In 1973, the California Occupational Safety and Health Regulations were promulgated. With a few exceptions, employers of labor in California are required to take to Cal/OSHA. As one of the 25 states whose safety and health programs have the federal government’s approval, such plans, if they exist, precede the federal OSHA.
The Cal/OSHA covers nearly every employer and employees (civil servants inclusive) in California. Although federal employers are exempted, they are obligated under the requirements of the federal OSHA. Back in California, the Department of Industrial Relations (DIR) within the Labor and Workforce Development Agency of the state is primarily responsible for overseeing the Cal/OSHA program.
There are General Industry Safety Orders under the Cal/OSHA that cover most employers. However, it should be noted that the applicable ones are unique to the nature of a definite workplace. So, these safety orders differ from one industry to another. Since there is no hard and fast rule to which safety order is applicable, where a conflict occurs as to which is applicable, the precise industry Safety Order can be applied. Some of the most usually mentioned GISOs are as follows:
COVID-19 (AB 685)
Coming into effect on January 1, 2021, the AB 685 increases the authority of the Cal/OSHA to make Orders Prohibiting Use (OPU) for workstations that suggest certain risks of some impending danger associated with COVID-19.
The law also demands employers to offer notice within a business day of likely exposure to COVID-19 in the workplace to every employee present at the workstation within the communicable period that may have been open to the viral infection. What’s more, the AB 685 improves reporting benchmarks to domestic health agencies in the occurrence of a COVID-19 pandemic in the work environment.

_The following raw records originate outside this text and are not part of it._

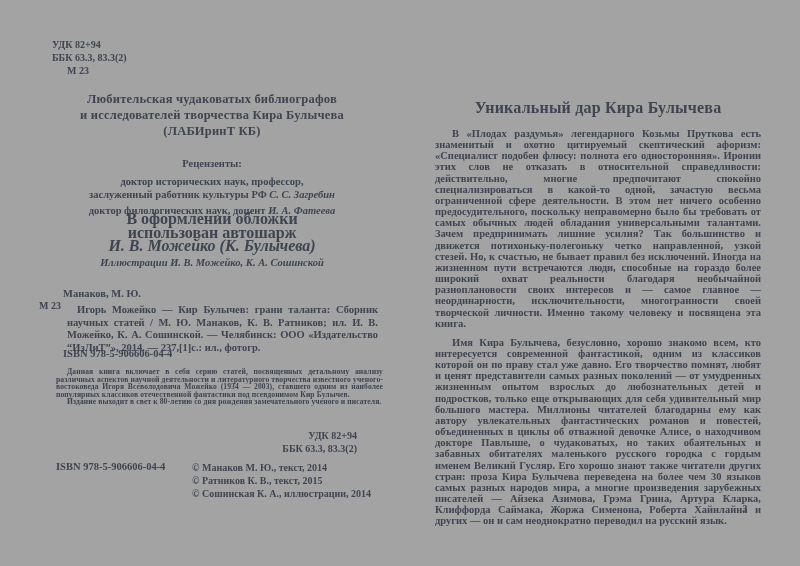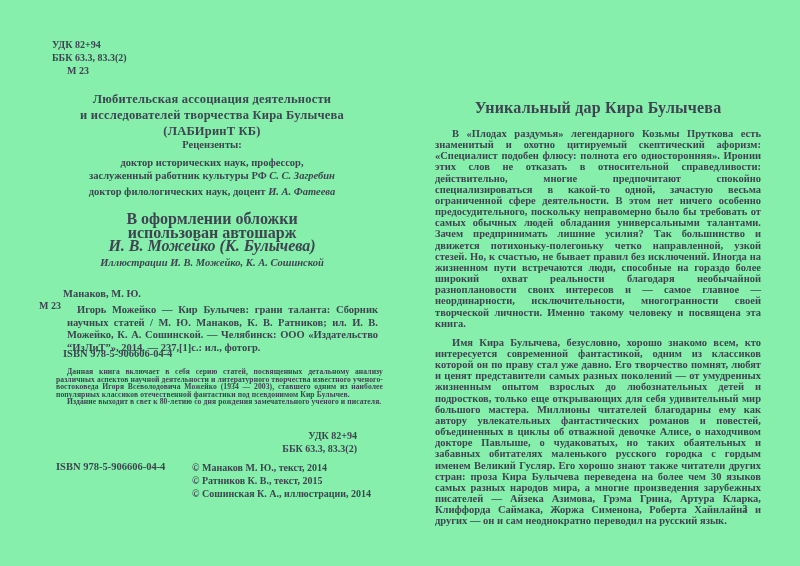"УДК 82+94" #stage { background: #86efac -> #a3a3a3 }
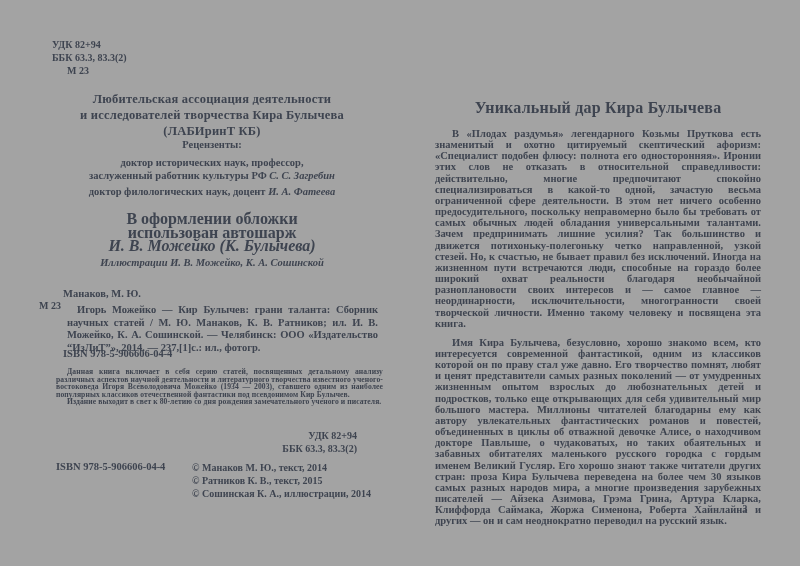"Любительская ассоциация деятельности" div { text: ассоциация деятельности -> чудаковатых библиографов }
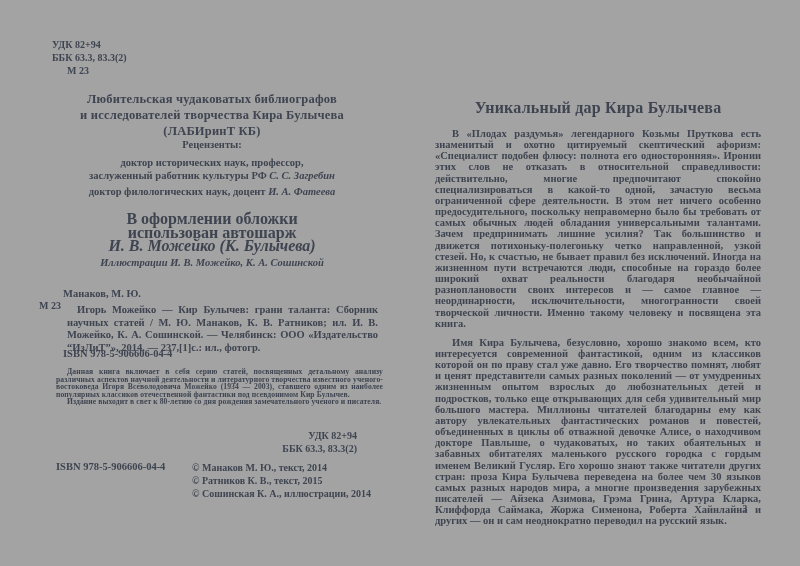"Рецензенты:" #reviewers { top: 138px -> 157px }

Rapid changes have occurred in the workforce since the onset of the COVID-19 Pandemic. Many employers
either furloughed or terminated employees, or asked employees to take unpaid leave, rather than provide their
employees with the accommodations required to work remotely, or change their employees’ job tasks.
According to the Americans with Disabilities Act (ADA), employers must reasonably accommodate any
employee with a disability. As COVID-19 is a respiratory illness, one such disability could be “inability to
breathe.” Certain guidelines issued by the Equal Employment Opportunity Commission (EEOC) provide
significant deference to employers in avoiding a community spread of the virus, however it is not a blanket
endorsement of disability or national origin discrimination.